**Items listed in a dataset**
>>>>

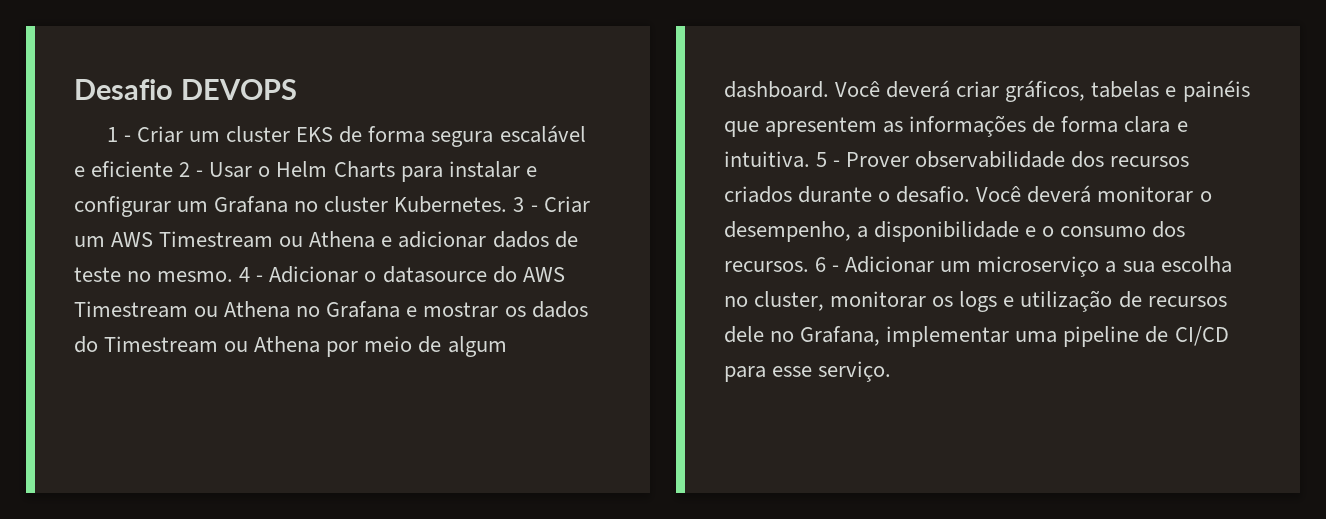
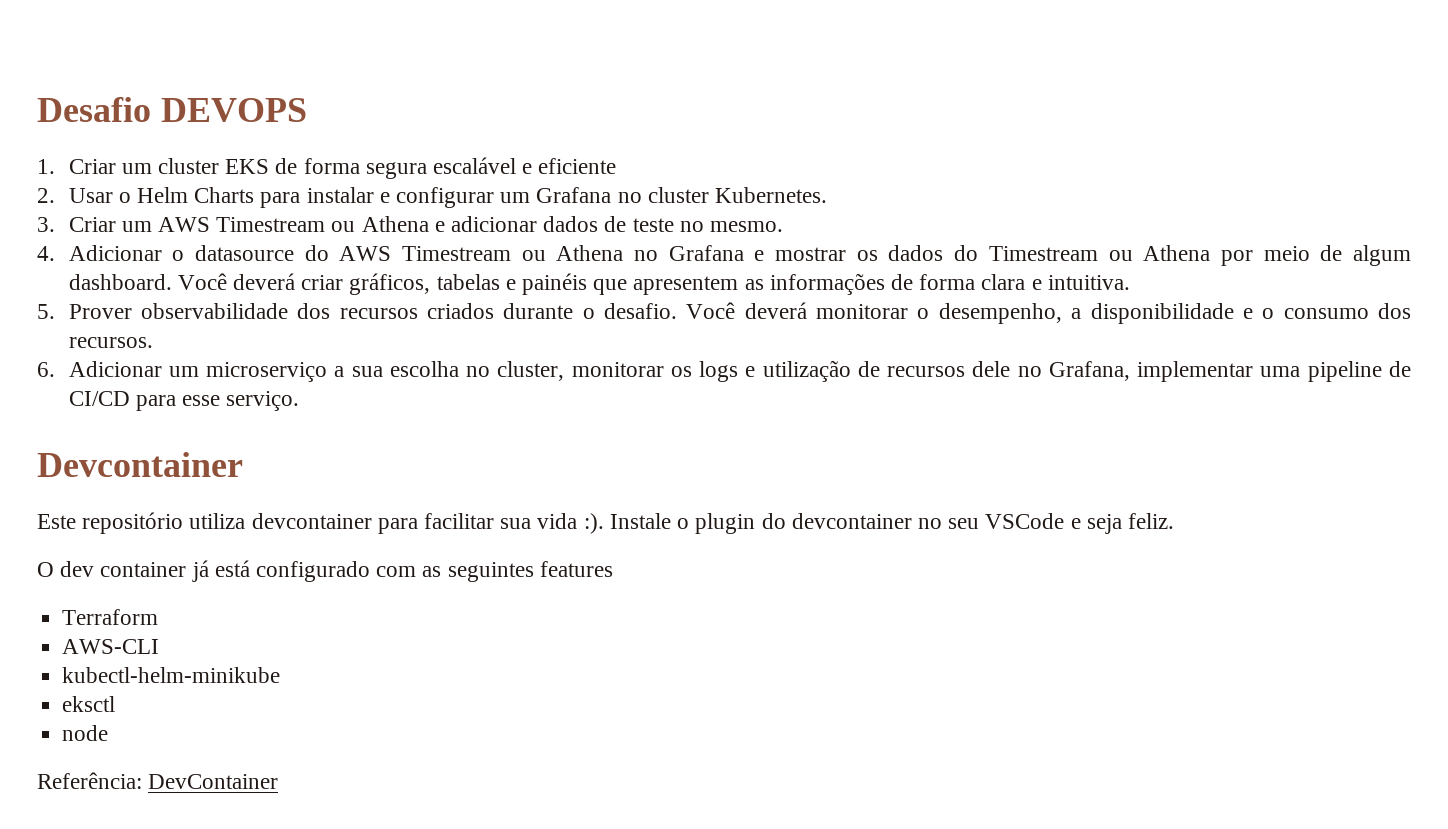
- 1 - Criar um cluster EKS de forma segura escalável e eficiente 2 - Usar o Helm Charts para instalar e configurar um Grafana no cluster Kubernetes. 3 - Criar um AWS Timestream ou Athena e adicionar dados de teste no mesmo. 4 - Adicionar o datasource do AWS Timestream ou Athena no Grafana e mostrar os dados do Timestream ou Athena por meio de algum dashboard.
+ 1. Criar um cluster EKS de forma segura escalável e eficiente
+ 2. Usar o Helm Charts para instalar e configurar um Grafana no cluster Kubernetes.
+ 3. Criar um AWS Timestream ou Athena e adicionar dados de teste no mesmo.
+ 4. Adicionar o datasource do AWS Timestream ou Athena no Grafana e mostrar os dados do Timestream ou Athena por meio de algum dashboard.
- Você deverá criar gráficos, tabelas e painéis que apresentem as informações de forma clara e intuitiva. 5 - Prover observabilidade dos recursos criados durante o desafio.
+ Você deverá criar gráficos, tabelas e painéis que apresentem as informações de forma clara e intuitiva.
+ 5. Prover observabilidade dos recursos criados durante o desafio.
- Você deverá monitorar o desempenho, a disponibilidade e o consumo dos recursos. 6 - Adicionar um microserviço a sua escolha no cluster, monitorar os logs e utilização de recursos dele no Grafana, implementar uma pipeline de CI/CD para esse serviço.
+ Você deverá monitorar o desempenho, a disponibilidade e o consumo dos recursos.
+ 6. Adicionar um microserviço a sua escolha no cluster, monitorar os logs e utilização de recursos dele no Grafana, implementar uma pipeline de CI/CD para esse serviço.
+ Devcontainer
+ Este repositório utiliza devcontainer para facilitar sua vida :). Instale o plugin do devcontainer no seu VSCode e seja feliz.
+ O dev container já está configurado com as seguintes features
+ Terraform
+ AWS-CLI
+ kubectl-helm-minikube
+ eksctl
+ node
+ Referência: DevContainer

<<<<

**YOUR INSTRUCTIONS**
An exact copy of the lines above, from the one containing "- Você deverá criar" down to the one containing "- Você deverá monitorar" and including both, is the whole answer; retype it and nothing else.

**OUTPUT FOR THIS TASK**
- Você deverá criar gráficos, tabelas e painéis que apresentem as informações de forma clara e intuitiva. 5 - Prover observabilidade dos recursos criados durante o desafio.
+ Você deverá criar gráficos, tabelas e painéis que apresentem as informações de forma clara e intuitiva.
+ 5. Prover observabilidade dos recursos criados durante o desafio.
- Você deverá monitorar o desempenho, a disponibilidade e o consumo dos recursos. 6 - Adicionar um microserviço a sua escolha no cluster, monitorar os logs e utilização de recursos dele no Grafana, implementar uma pipeline de CI/CD para esse serviço.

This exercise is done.